SPCA TO HEAR HOW TO DEAL WITH ‘BIG, BAD, DANGEROUS DOGS’
A soft voice, a calm manner and an understanding of ‘dog language’ can help transform the angriest, stroppiest or most neurotic canine into a contented, loving companion, according to ‘Doggy Dan’. What aren’t needed, are water sprays, check chains or, least of all, electric collars.
The Auckland-based trainer and dog behavioural specialist will be speaking to the Royal New Zealand SPCA’s annual conference in Rotorua this weekend on the subject of ‘big, bad, dangerous dogs and what to do with them’. However, Dan doesn’t think big dogs are all that much different to little dogs. Nor does he think that the overwhelming majority of dogs are bad at all.
“The only really significant difference to small dogs is that the bigger ones can do more damage when they get out of hand. But no dog should get truly out of hand if you understand their language and psychology and send them the right message. People often speak to me about their dog being a ‘bit naughty’. But what’s really happening, most of the time, is that the dog is doing its best to behave appropriately but has got completely the wrong impression of what’s required,” he says.
“Around 99.9 percent of the dogs I come across have become convinced that they’re the pack leader, with all the responsibilities that go with that role in the canine world. So, naturally, they’re going to try to protect their owners from threats like wheely- bins, cyclists or other dogs and people. That’s what a good pack leader does.
“Communicating your own role as leader involves easy-to-learn techniques and a calm, gentle, soft manner. A dominant dog doesn’t need to make a lot of noise to get its way and neither should you.
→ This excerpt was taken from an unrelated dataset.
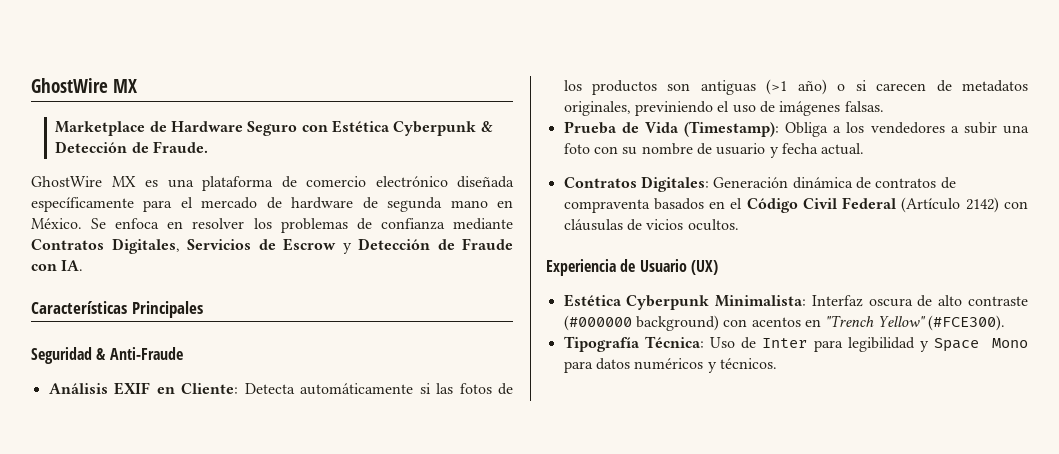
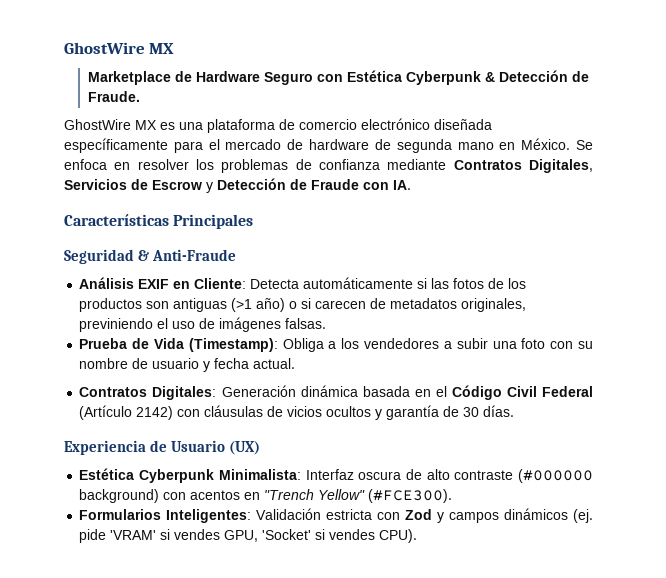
- Contratos Digitales: Generación dinámica de contratos de compraventa basados en el Código Civil Federal (Artículo 2142) con cláusulas de vicios ocultos.
+ Contratos Digitales: Generación dinámica basada en el Código Civil Federal (Artículo 2142) con cláusulas de vicios ocultos y garantía de 30 días.
- Tipografía Técnica: Uso de Inter para legibilidad y Space Mono para datos numéricos y técnicos.
+ Formularios Inteligentes: Validación estricta con Zod y campos dinámicos (ej. pide 'VRAM' si vendes GPU, 'Socket' si vendes CPU).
Essentially, you need to communicate not just that you’re in charge but that you know what you’re doing and that the entire dog needs do is leave you to make the decisions.
“Dogs are pack animals and instinctively understand hierarchy and that the good of the pack comes first. So a lot of their anxieties evaporate when they know a responsible leader is in charge and they can just relax, chill out, be friendly and start enjoying life. You’ll never convince them of that by shouting and screaming words they don’t understand or by spraying them with water, let alone by fitting on a collar that gives them electric shocks,” he adds.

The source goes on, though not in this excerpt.